Mrs Opeyemi Adegboyega, a Nigerian widow, has sued the Ondo State Government.
She dragged the state government before the state high court over the alleged disappearance of her child, Oluwaseun Omoniyi, in the custody of the Ondo State Juvenile Home, Akure.
Also joined in the suit are the state Commissioner for Women Affairs and the state Attorney-General.
The claimant, who lost her husband some months ago, said the victim was admitted into the juvenile home in 2017 when he was three months old while she was in a hospital receiving treatment.
She said the juvenile home offered to take custody of her three children to enable her to follow up on her treatment, but she and her mother agreed to leave only Omoniyi in the home.
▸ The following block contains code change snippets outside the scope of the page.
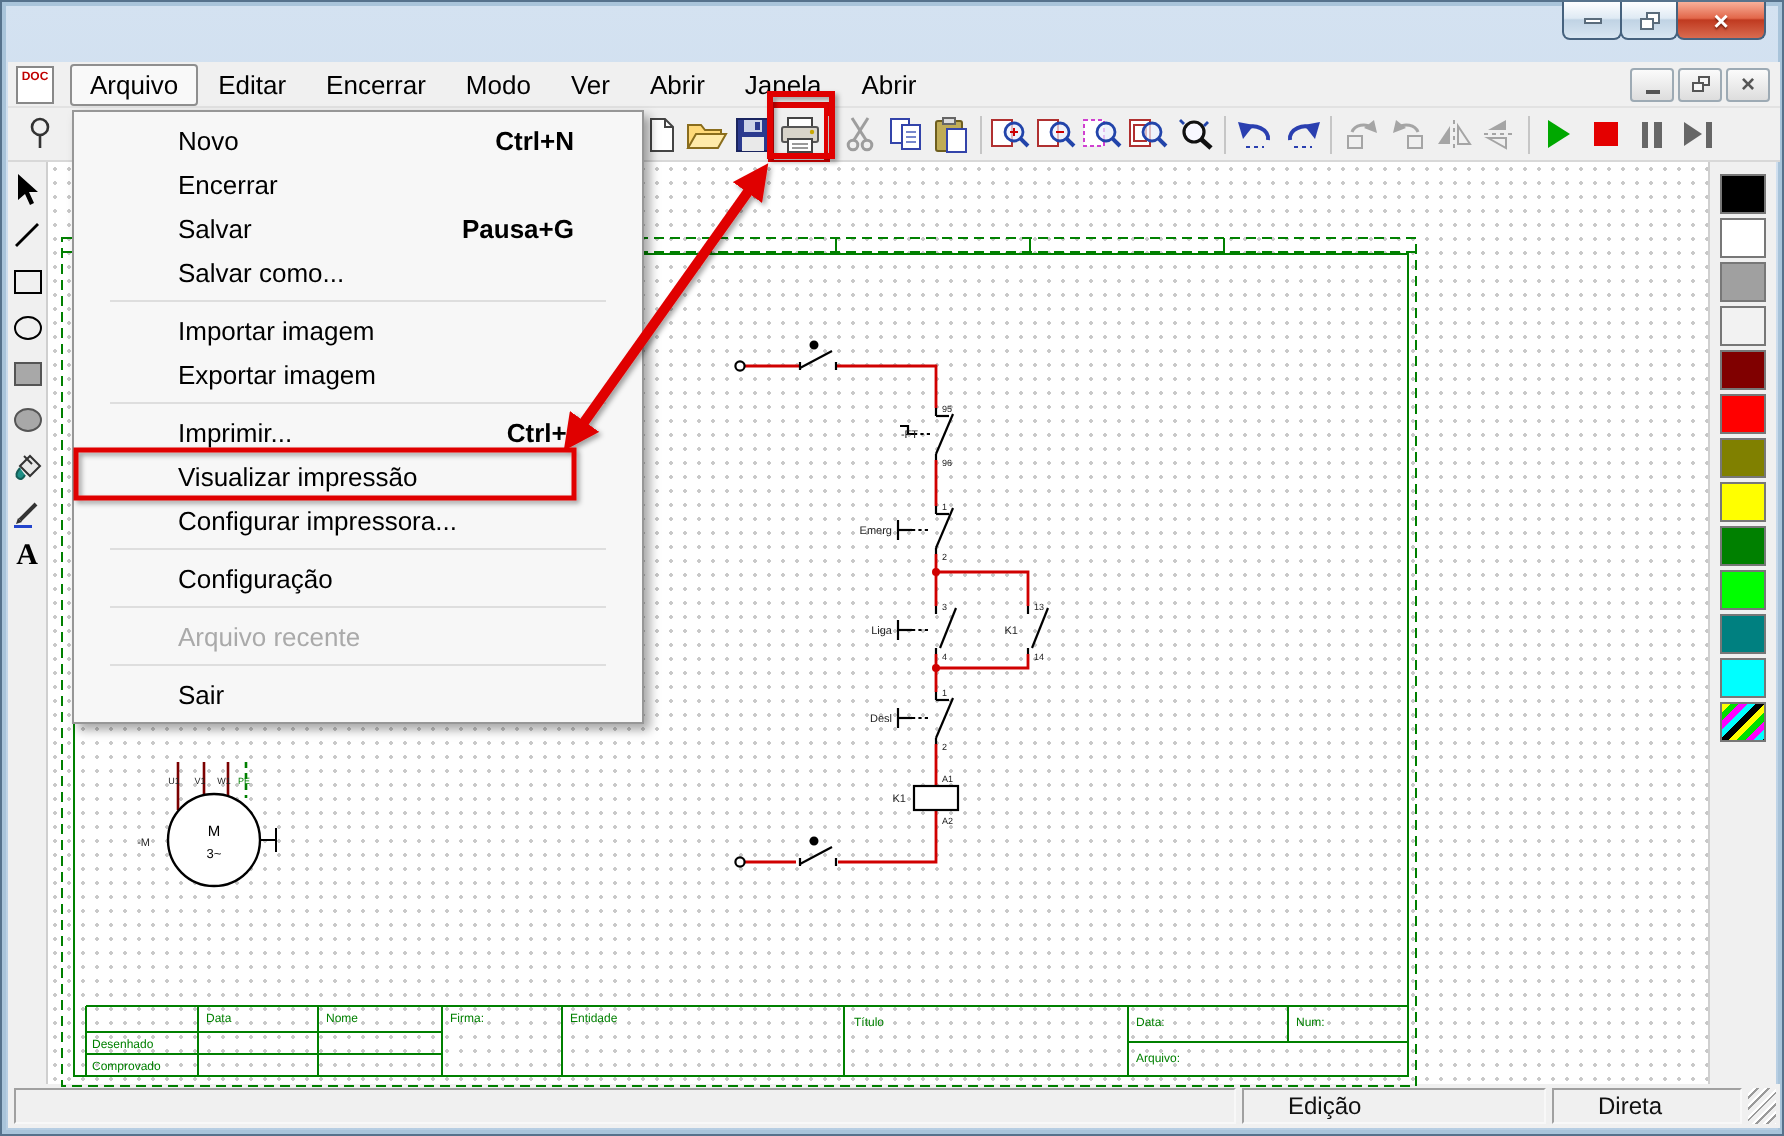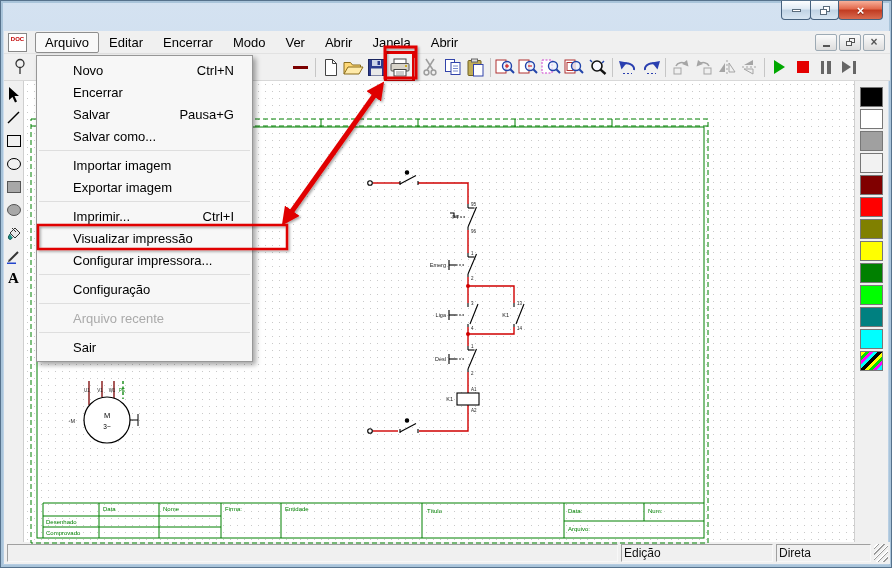--- a/index.html
+++ b/index.html
@@ -72,8 +72,8 @@
   #canvas-art { z-index:5; }
   #annotations { z-index:60; }
   
-  .menu-popup { position:absolute; top:54px; left:35px; width:217px; background:#f7f7f7;
-                border:1px solid #979797; box-shadow:3px 3px 5px rgba(0,0,0,.35); z-index:40; padding:3px 0; }
+  .menu-popup { position:absolute; top:54px; left:35px; width:286px; background:#f7f7f7;
+                border:1px solid #979797; box-shadow:3px 3px 5px rgba(0,0,0,.35); z-index:40; padding:3px 16px; }
   .mi { height:22px; display:flex; align-items:center; padding:0 18px 0 36px; font-size:13px; color:#000; }
   .mi .sc { margin-left:auto; padding-left:28px; }
   .mi.disabled { color:#aaaaaa; }

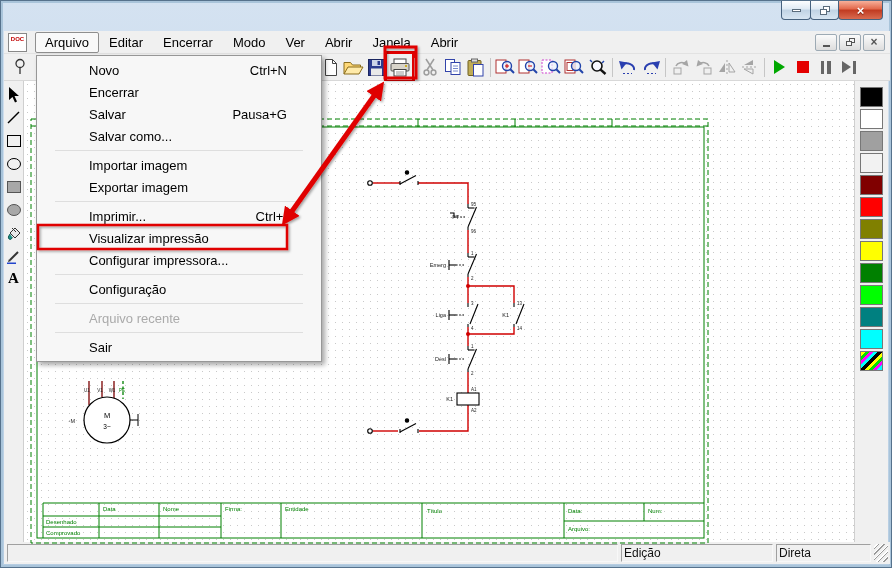--- a/index.html
+++ b/index.html
@@ -75,7 +75,7 @@
   .menu-popup { position:absolute; top:54px; left:35px; width:286px; background:#f7f7f7;
                 border:1px solid #979797; box-shadow:3px 3px 5px rgba(0,0,0,.35); z-index:40; padding:3px 16px; }
   .mi { height:22px; display:flex; align-items:center; padding:0 18px 0 36px; font-size:13px; color:#000; }
-  .mi .sc { margin-left:auto; padding-left:28px; }
+  .mi .sc { margin-left:auto; padding-left:28px;font-weight:bold; }
   .mi.disabled { color:#aaaaaa; }
   .msep { height:1px; background:#dedede; margin:3px 2px; }
   

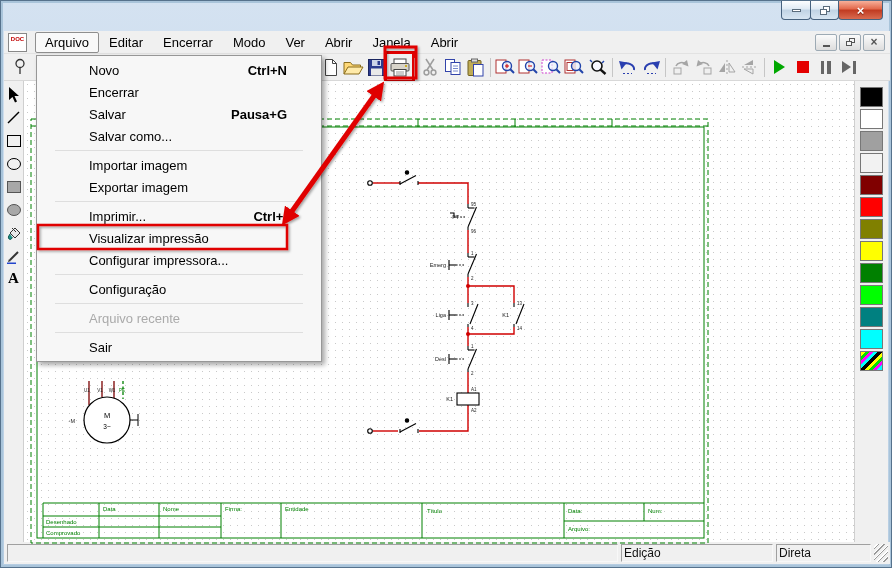--- a/index.html
+++ b/index.html
@@ -81,7 +81,7 @@
   
   .statusbar { position:absolute; left:3px; bottom:3px; width:886px; height:22px; background:#f0f0f0;
                display:flex; align-items:stretch; gap:3px; padding:2px 2px 2px 3px; font-size:12px; color:#111; }
-  .spanel { border:1px solid; border-color:#a0a0a0 #f8f8f8 #f8f8f8 #a0a0a0; padding:1px 2px; background:#f0f0f0; }
+  .spanel { border:1px solid; border-color:#a0a0a0 #f8f8f8 #f8f8f8 #a0a0a0; padding:1px 22px; background:#f0f0f0; }
   .sp-main { flex:1; }
   .sp-mode { width:152px; } .sp-state { width:95px; }
   .grip { width:14px; background:repeating-linear-gradient(135deg, transparent 0 2px, #ffffff 2px 3px, #9a9a9a 3px 4px); }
Upon her full recovery a month later, she said she went back to the juvenile home with her mother to demand her baby boy, but she was told that her child had died and the corpse had been deposited at the mortuary of the Ondo State Specialist Hospital.
According to her, on getting to the state hospital, she was told that the hospital did not receive any corpse of a child from the juvenile home at that period and all petitions on the matter to the state Governor, Mr Rotimi Akeredolu, the Ministry of Women Affairs and the Department of State Services, had yielded no result.
Adegboyega, who filed the suit through her lawyer, Mr Oju Kekemeke, sought an order of the court directing the defendants to account for the whereabouts of the boy whose disappearance occurred while in the custody of the juvenile home under the supervision of the state Ministry of Women Affairs.
She also sought an order of the court to direct the defendants to pay her N50m as “exemplary and aggravated damages,” N40m as general damages for the excruciating pain, anguish, personal loss, and psychological trauma caused by the negligent act of the defendants, as well as N5m damages as “cost of this action.”
The claimant also sought a court order that 15per cent interest per annum be paid on the judgment sum from the date of the judgment until the judgment sum is finally liquidated.